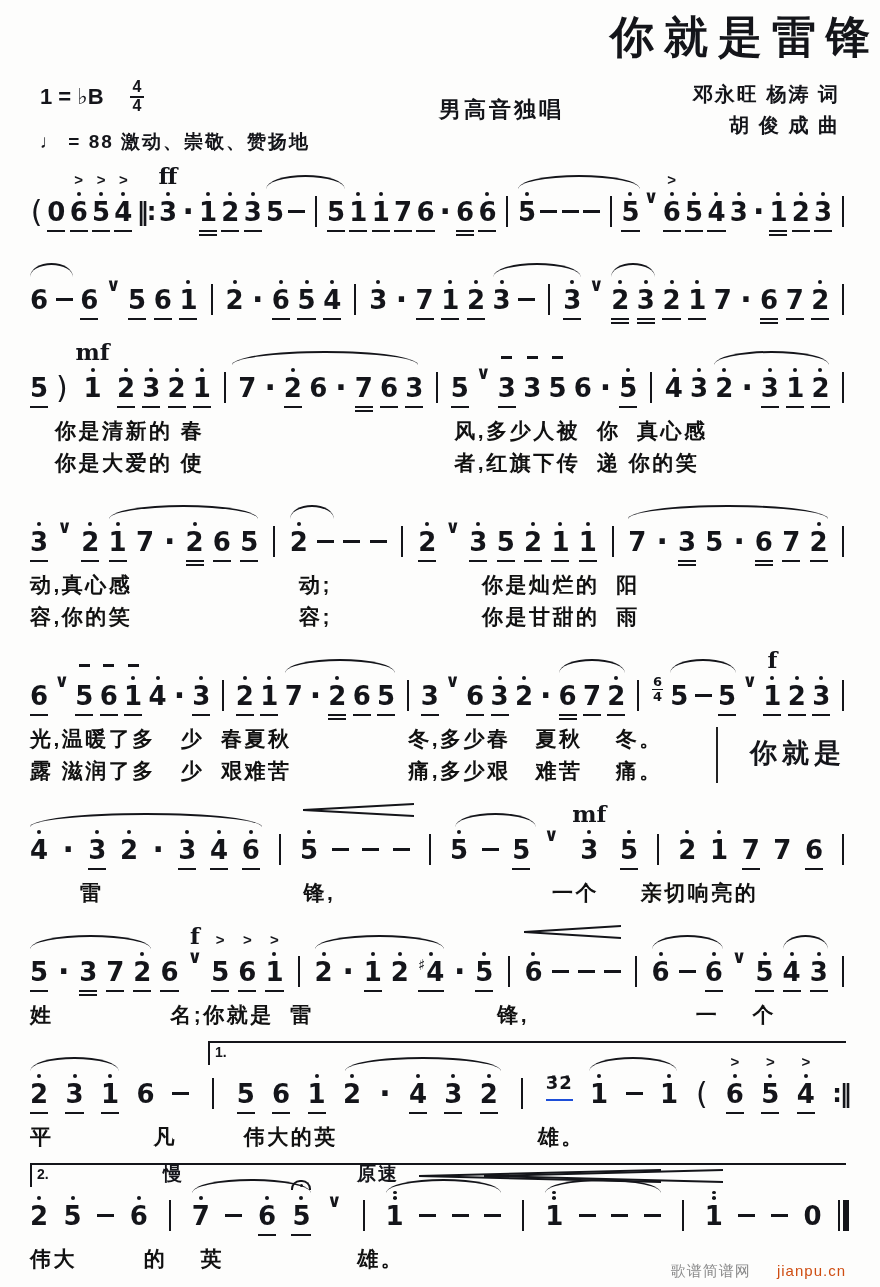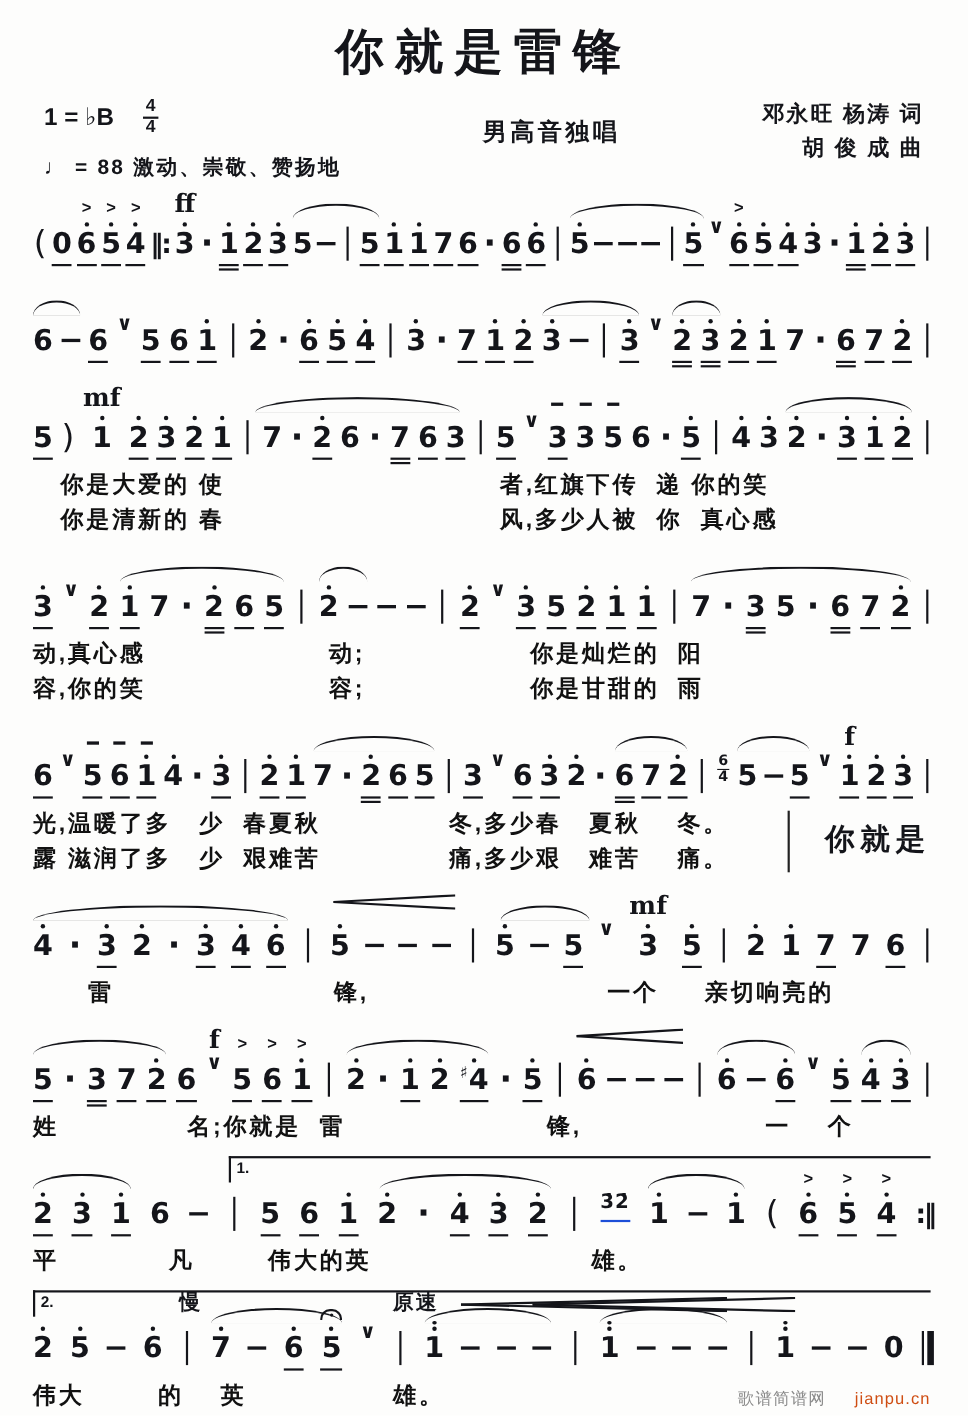--- a/index.html
+++ b/index.html
@@ -1,18 +1,18 @@
 <!DOCTYPE html>
 <html><head>
 <meta charset="utf-8">
 <style>
   html,body{margin:0;padding:0;background:#fff}
   .page{position:relative;width:880px;height:1287px;background:#fdfdfc;overflow:hidden;
         font-family:"Liberation Sans","DejaVu Sans",sans-serif;color:#14151a}
-  .title{text-align:center;font-size:44px;font-weight:bold;letter-spacing:10px;margin:0;padding-top:18px}
+  .title{text-align:right;font-size:44px;font-weight:bold;letter-spacing:10px;margin:0;padding-top:8px}
   .meta{display:flex;justify-content:space-between;align-items:flex-start;margin:12px 40px 4px 40px}
   .keysig{font-size:22px;font-weight:bold;display:flex;align-items:center;gap:26px}
   .frac{display:inline-flex;flex-direction:column;align-items:center;font-size:16px;font-weight:bold;line-height:1.05}
   .frac span:first-child{border-bottom:2px solid #14151a;padding:0 3px}
   .tempo{font-size:19px;font-weight:bold;margin-top:14px;letter-spacing:2px}
   .voice{font-size:22px;font-weight:bold;letter-spacing:3px;margin-top:16px}
   .credits{text-align:right;font-size:20px;font-weight:bold;line-height:1.55;letter-spacing:2px}
   
   .sys{margin-bottom:10px}
   .mline{position:relative;display:flex;justify-content:space-between;align-items:flex-end;
@@ -1006,22 +1006,22 @@
             <span class="rd"></span>
             <span class="gl">
               <b class="bl"></b>
             </span>
             <span class="rb"></span>
           </span>
           <span class="arc" style="left: 202px; width: 186px;"></span>
           <span class="arc" style="left: 684px; width: 115px;"></span>
         </div>
         <div class="lyrics">
+          <div class="lyr">   你是清新的 春                              风,多少人被  你  真心感</div>
           <div class="lyr">   你是大爱的 使                              者,红旗下传  递 你的笑</div>
-          <div class="lyr">   你是清新的 春                              风,多少人被  你  真心感</div>
         </div>
       </div>
       <div class="sys">
         <div class="mline">
           <span class="tok">
             <span class="rm"></span>
             <span class="rd">
               <i></i>
             </span>
             <span class="gl">3</span>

◆ **WHAT YOU ARE ASKED TO DO**
Pull every line containing "flex" out of the records.

◆ **RESPONSE**
   .meta{display:flex;justify-content:space-between;align-items:flex-start;margin:12px 40px 4px 40px}
   .keysig{font-size:22px;font-weight:bold;display:flex;align-items:center;gap:26px}
   .frac{display:inline-flex;flex-direction:column;align-items:center;font-size:16px;font-weight:bold;line-height:1.05}
   .mline{position:relative;display:flex;justify-content:space-between;align-items:flex-end;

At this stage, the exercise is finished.